Start of Records shown

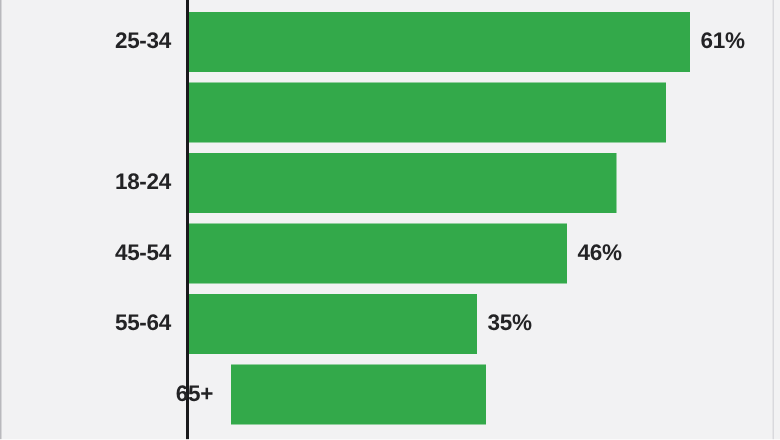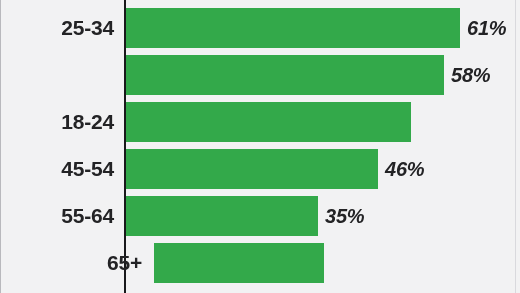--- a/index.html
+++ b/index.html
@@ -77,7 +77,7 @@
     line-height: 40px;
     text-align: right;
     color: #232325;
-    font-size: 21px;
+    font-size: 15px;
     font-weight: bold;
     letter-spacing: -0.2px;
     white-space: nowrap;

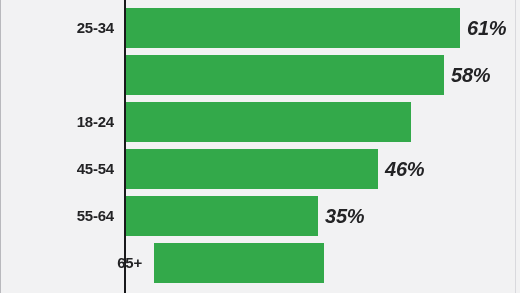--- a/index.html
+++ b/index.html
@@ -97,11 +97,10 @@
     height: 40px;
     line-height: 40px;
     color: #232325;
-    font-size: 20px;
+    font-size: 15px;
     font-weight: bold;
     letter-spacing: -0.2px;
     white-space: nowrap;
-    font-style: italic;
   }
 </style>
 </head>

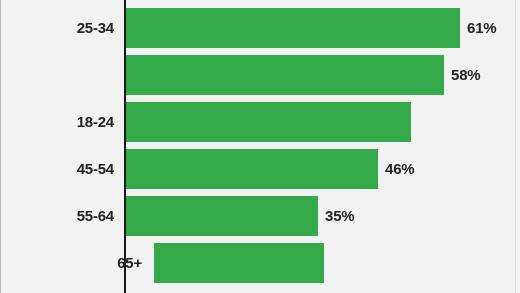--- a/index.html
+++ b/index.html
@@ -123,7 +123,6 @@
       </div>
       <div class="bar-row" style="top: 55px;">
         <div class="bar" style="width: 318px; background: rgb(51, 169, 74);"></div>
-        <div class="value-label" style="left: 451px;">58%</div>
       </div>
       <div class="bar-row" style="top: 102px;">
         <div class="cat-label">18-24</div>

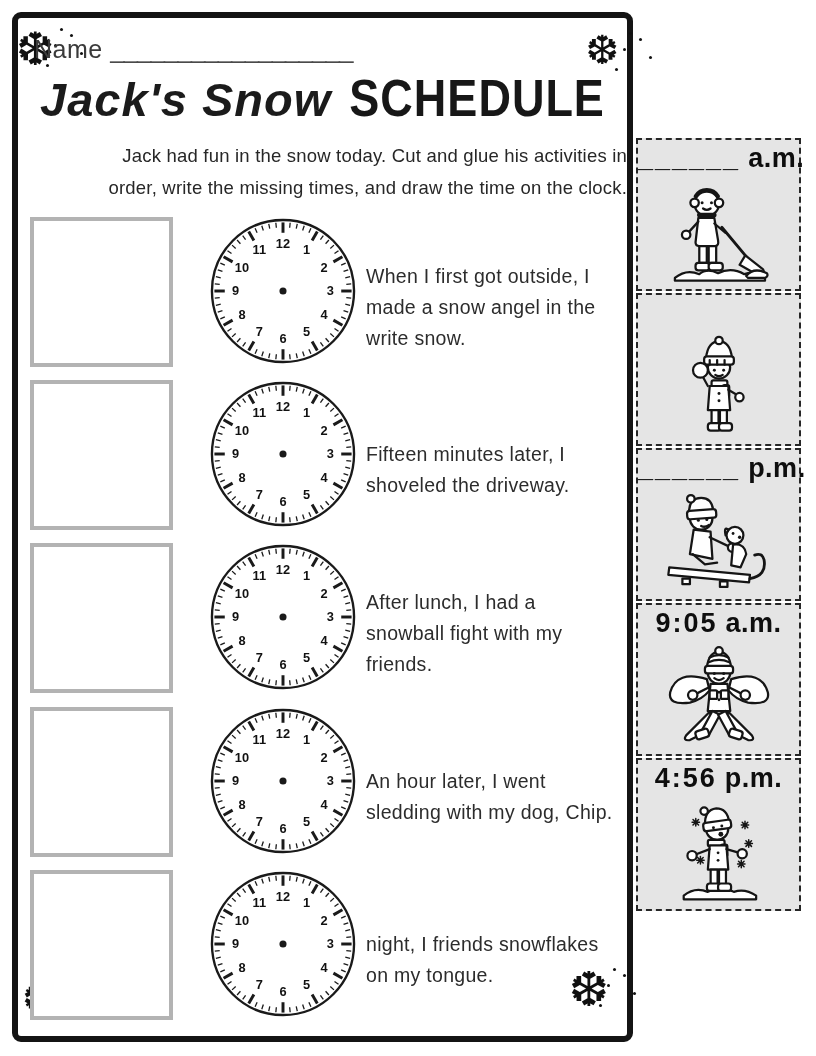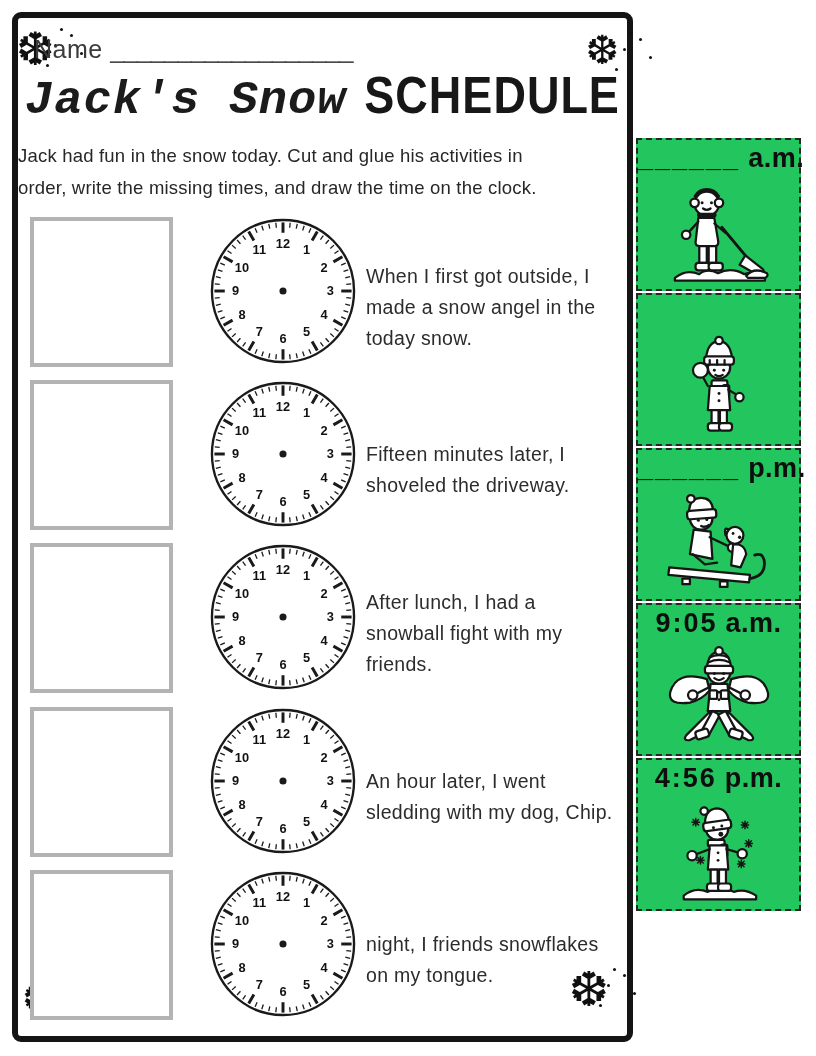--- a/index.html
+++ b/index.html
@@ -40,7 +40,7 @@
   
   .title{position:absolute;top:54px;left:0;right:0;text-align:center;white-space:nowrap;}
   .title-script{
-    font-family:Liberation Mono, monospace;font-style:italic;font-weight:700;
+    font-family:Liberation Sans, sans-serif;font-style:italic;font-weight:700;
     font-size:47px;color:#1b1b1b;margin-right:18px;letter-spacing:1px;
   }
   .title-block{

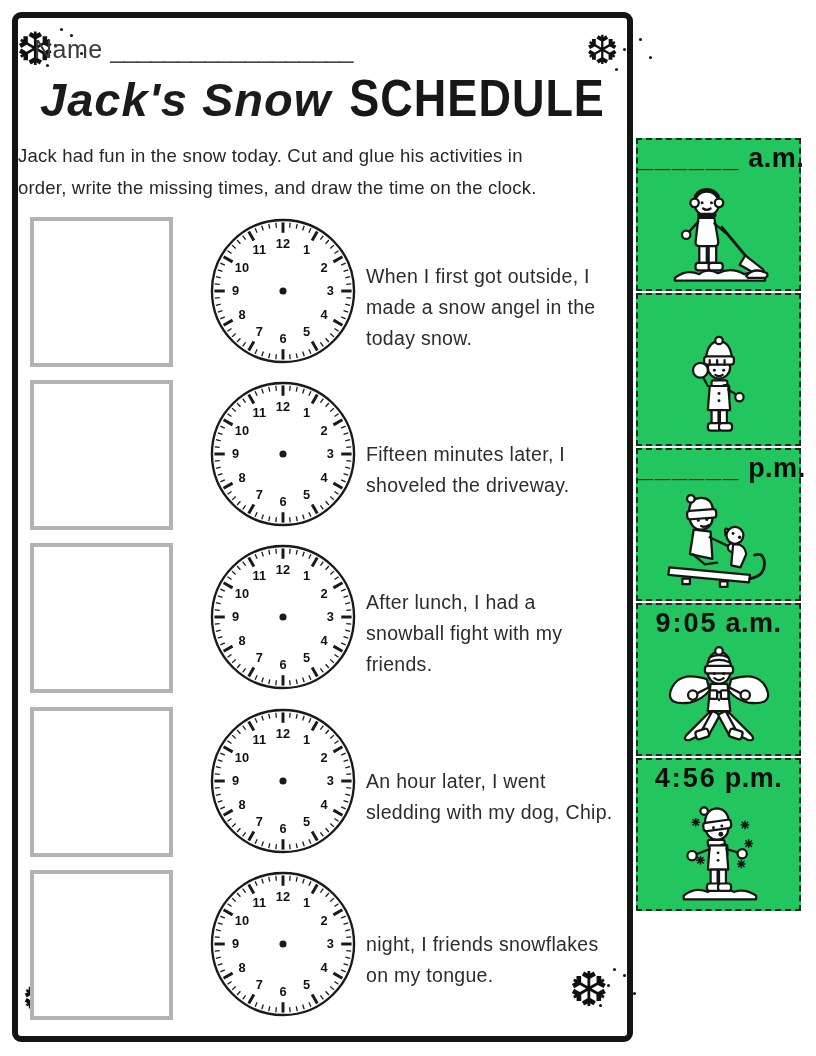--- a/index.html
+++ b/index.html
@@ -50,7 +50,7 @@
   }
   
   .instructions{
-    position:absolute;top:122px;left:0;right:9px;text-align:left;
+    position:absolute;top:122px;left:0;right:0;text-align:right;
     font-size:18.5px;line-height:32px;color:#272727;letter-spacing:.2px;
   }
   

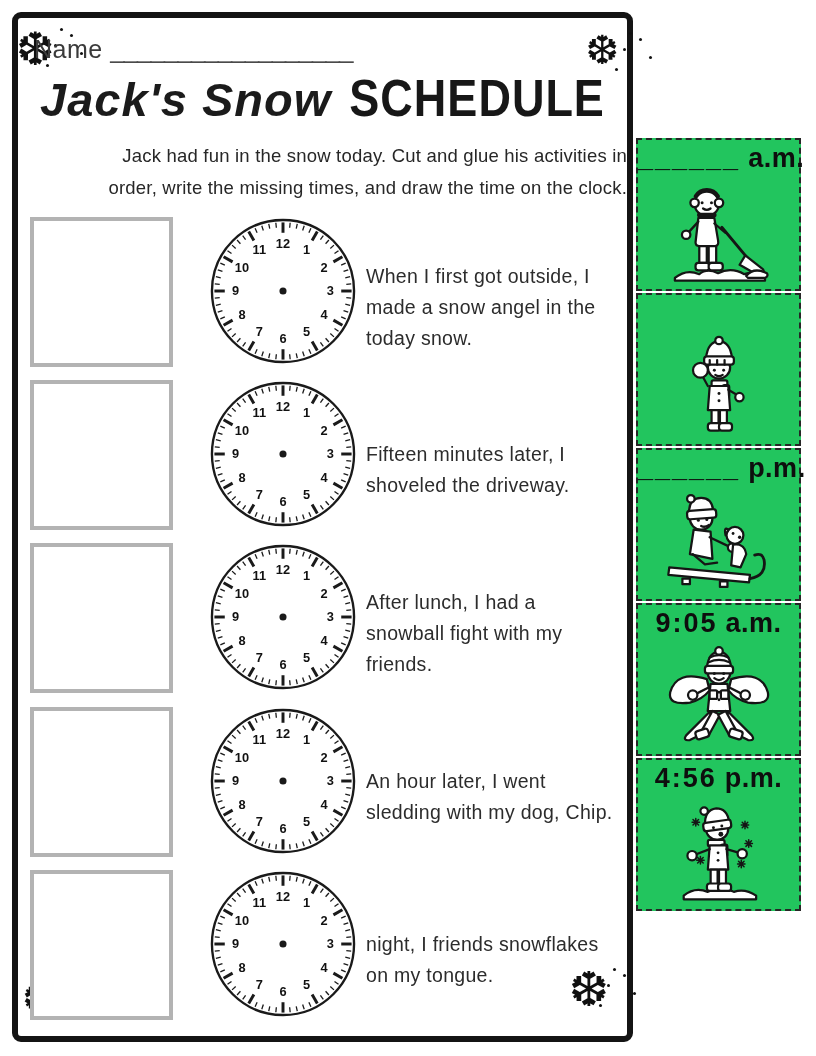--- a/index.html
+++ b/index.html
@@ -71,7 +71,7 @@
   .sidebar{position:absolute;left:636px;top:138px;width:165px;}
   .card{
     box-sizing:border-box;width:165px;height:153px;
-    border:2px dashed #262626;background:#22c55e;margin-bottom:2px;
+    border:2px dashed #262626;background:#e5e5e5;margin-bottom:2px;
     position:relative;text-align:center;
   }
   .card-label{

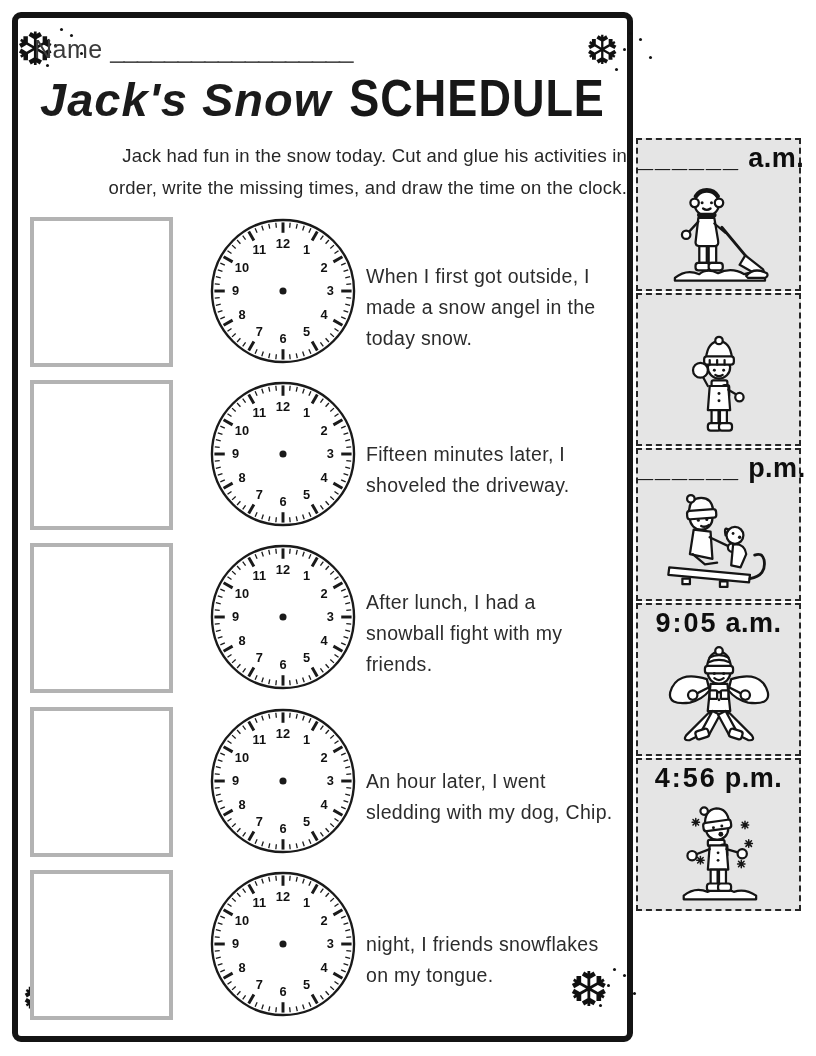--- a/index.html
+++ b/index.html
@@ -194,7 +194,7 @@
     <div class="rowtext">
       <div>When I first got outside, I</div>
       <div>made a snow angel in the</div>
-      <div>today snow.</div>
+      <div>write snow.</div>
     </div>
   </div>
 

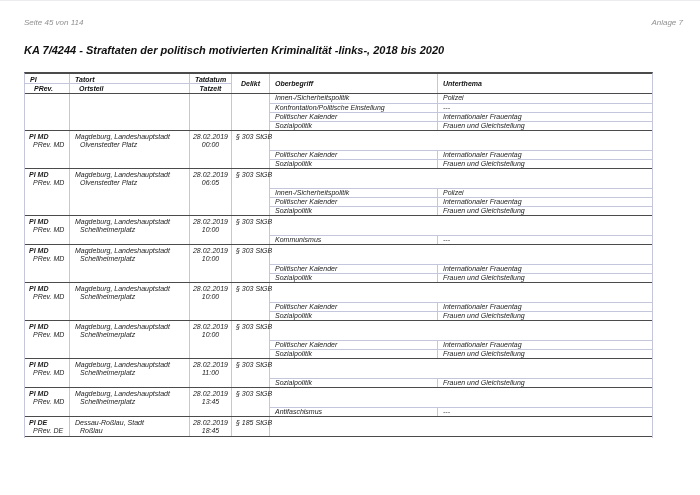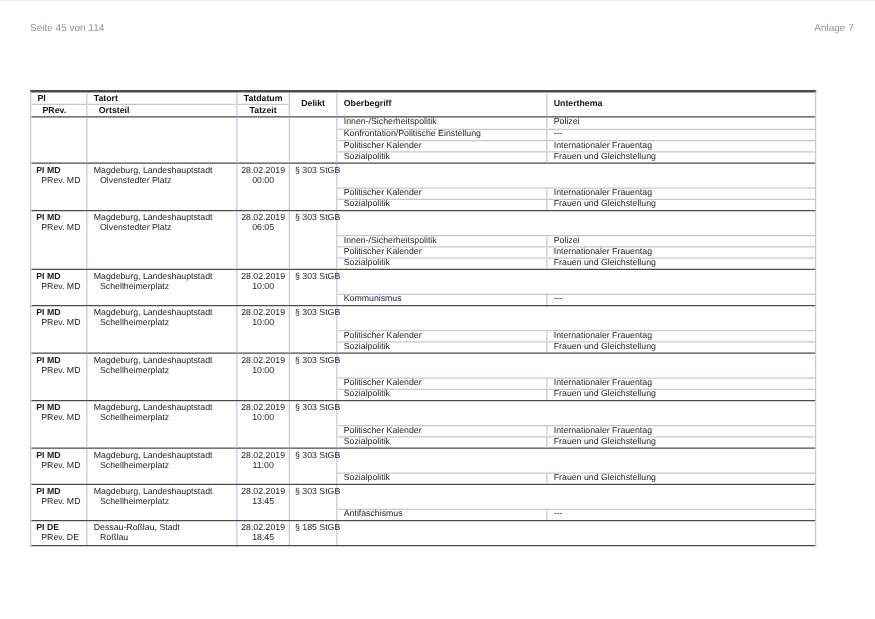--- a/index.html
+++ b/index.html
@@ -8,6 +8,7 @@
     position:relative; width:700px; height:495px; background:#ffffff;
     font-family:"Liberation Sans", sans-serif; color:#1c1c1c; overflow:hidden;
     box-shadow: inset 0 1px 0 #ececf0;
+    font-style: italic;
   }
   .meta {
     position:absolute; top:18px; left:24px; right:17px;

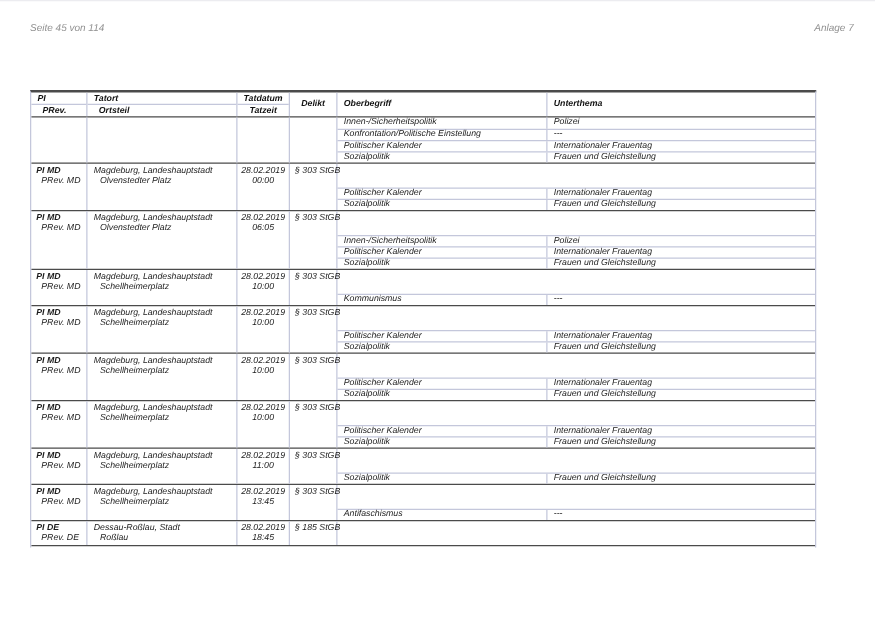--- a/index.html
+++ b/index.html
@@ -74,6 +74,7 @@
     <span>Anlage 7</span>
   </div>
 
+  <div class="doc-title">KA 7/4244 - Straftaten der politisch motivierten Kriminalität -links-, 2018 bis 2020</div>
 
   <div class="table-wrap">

End of Records shown

## What you will do
With the images left out, output all the entries above exactly.

## Solution to this problem
--- a/index.html
+++ b/index.html
@@ -77,7 +77,7 @@
     line-height: 40px;
     text-align: right;
     color: #232325;
-    font-size: 21px;
+    font-size: 15px;
     font-weight: bold;
     letter-spacing: -0.2px;
     white-space: nowrap;

--- a/index.html
+++ b/index.html
@@ -97,11 +97,10 @@
     height: 40px;
     line-height: 40px;
     color: #232325;
-    font-size: 20px;
+    font-size: 15px;
     font-weight: bold;
     letter-spacing: -0.2px;
     white-space: nowrap;
-    font-style: italic;
   }
 </style>
 </head>

--- a/index.html
+++ b/index.html
@@ -123,7 +123,6 @@
       </div>
       <div class="bar-row" style="top: 55px;">
         <div class="bar" style="width: 318px; background: rgb(51, 169, 74);"></div>
-        <div class="value-label" style="left: 451px;">58%</div>
       </div>
       <div class="bar-row" style="top: 102px;">
         <div class="cat-label">18-24</div>

--- a/index.html
+++ b/index.html
@@ -40,7 +40,7 @@
   
   .title{position:absolute;top:54px;left:0;right:0;text-align:center;white-space:nowrap;}
   .title-script{
-    font-family:Liberation Mono, monospace;font-style:italic;font-weight:700;
+    font-family:Liberation Sans, sans-serif;font-style:italic;font-weight:700;
     font-size:47px;color:#1b1b1b;margin-right:18px;letter-spacing:1px;
   }
   .title-block{

--- a/index.html
+++ b/index.html
@@ -50,7 +50,7 @@
   }
   
   .instructions{
-    position:absolute;top:122px;left:0;right:9px;text-align:left;
+    position:absolute;top:122px;left:0;right:0;text-align:right;
     font-size:18.5px;line-height:32px;color:#272727;letter-spacing:.2px;
   }
   

--- a/index.html
+++ b/index.html
@@ -71,7 +71,7 @@
   .sidebar{position:absolute;left:636px;top:138px;width:165px;}
   .card{
     box-sizing:border-box;width:165px;height:153px;
-    border:2px dashed #262626;background:#22c55e;margin-bottom:2px;
+    border:2px dashed #262626;background:#e5e5e5;margin-bottom:2px;
     position:relative;text-align:center;
   }
   .card-label{

--- a/index.html
+++ b/index.html
@@ -194,7 +194,7 @@
     <div class="rowtext">
       <div>When I first got outside, I</div>
       <div>made a snow angel in the</div>
-      <div>today snow.</div>
+      <div>write snow.</div>
     </div>
   </div>
 

--- a/index.html
+++ b/index.html
@@ -8,6 +8,7 @@
     position:relative; width:700px; height:495px; background:#ffffff;
     font-family:"Liberation Sans", sans-serif; color:#1c1c1c; overflow:hidden;
     box-shadow: inset 0 1px 0 #ececf0;
+    font-style: italic;
   }
   .meta {
     position:absolute; top:18px; left:24px; right:17px;

--- a/index.html
+++ b/index.html
@@ -74,6 +74,7 @@
     <span>Anlage 7</span>
   </div>
 
+  <div class="doc-title">KA 7/4244 - Straftaten der politisch motivierten Kriminalität -links-, 2018 bis 2020</div>
 
   <div class="table-wrap">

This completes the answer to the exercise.